#### What the exercise asks:
Skip the images and copy each record exactly as written.

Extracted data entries
=== Begin Enclosure ===

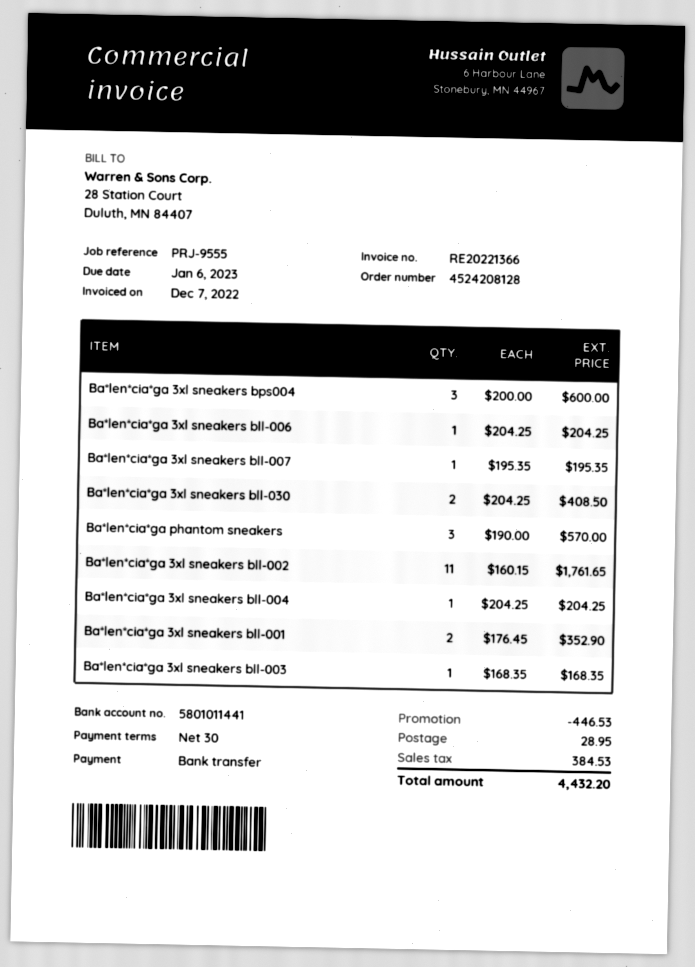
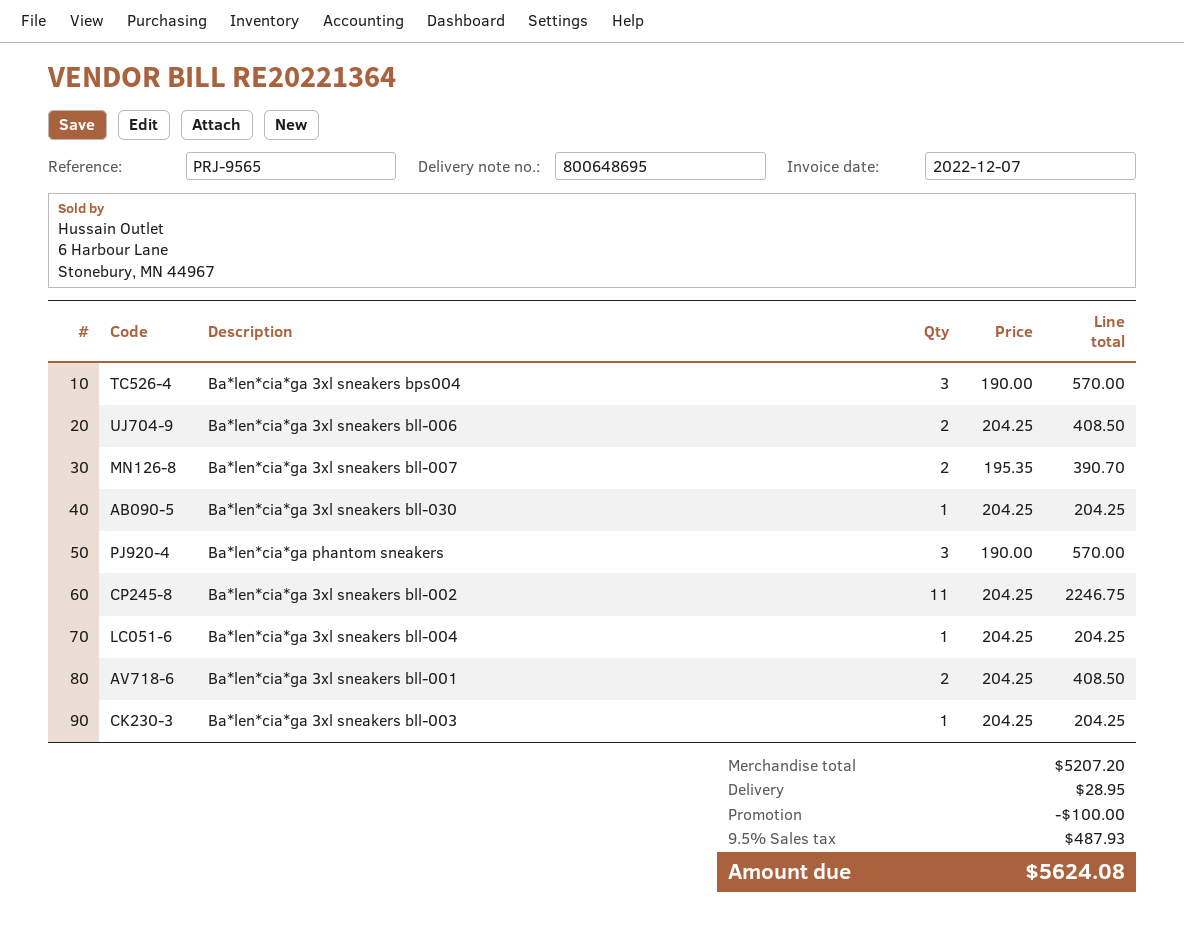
invoice number: RE20221366 -> RE20221364
reference: PRJ-9555 -> PRJ-9565
Ba*len*cia*ga 3xl sneakers bps004: 3 x 200.00 = 600.00 -> 3 x 190.00 = 570.00
Ba*len*cia*ga 3xl sneakers bll-006: 1 x 204.25 = 204.25 -> 2 x 204.25 = 408.50
Ba*len*cia*ga 3xl sneakers bll-007: 1 x 195.35 = 195.35 -> 2 x 195.35 = 390.70
Ba*len*cia*ga 3xl sneakers bll-030: 2 x 204.25 = 408.50 -> 1 x 204.25 = 204.25
Ba*len*cia*ga 3xl sneakers bll-002: 11 x 160.15 = 1761.65 -> 11 x 204.25 = 2246.75
Ba*len*cia*ga 3xl sneakers bll-001: 2 x 176.45 = 352.90 -> 2 x 204.25 = 408.50
Ba*len*cia*ga 3xl sneakers bll-003: 1 x 168.35 = 168.35 -> 1 x 204.25 = 204.25
discount: 446.53 -> 100.00
tax: 384.53 -> 487.93
total: 4432.20 -> 5624.08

=== End Enclosure ===

#### Response:
invoice number: RE20221366 -> RE20221364
reference: PRJ-9555 -> PRJ-9565
Ba*len*cia*ga 3xl sneakers bps004: 3 x 200.00 = 600.00 -> 3 x 190.00 = 570.00
Ba*len*cia*ga 3xl sneakers bll-006: 1 x 204.25 = 204.25 -> 2 x 204.25 = 408.50
Ba*len*cia*ga 3xl sneakers bll-007: 1 x 195.35 = 195.35 -> 2 x 195.35 = 390.70
Ba*len*cia*ga 3xl sneakers bll-030: 2 x 204.25 = 408.50 -> 1 x 204.25 = 204.25
Ba*len*cia*ga 3xl sneakers bll-002: 11 x 160.15 = 1761.65 -> 11 x 204.25 = 2246.75
Ba*len*cia*ga 3xl sneakers bll-001: 2 x 176.45 = 352.90 -> 2 x 204.25 = 408.50
Ba*len*cia*ga 3xl sneakers bll-003: 1 x 168.35 = 168.35 -> 1 x 204.25 = 204.25
discount: 446.53 -> 100.00
tax: 384.53 -> 487.93
total: 4432.20 -> 5624.08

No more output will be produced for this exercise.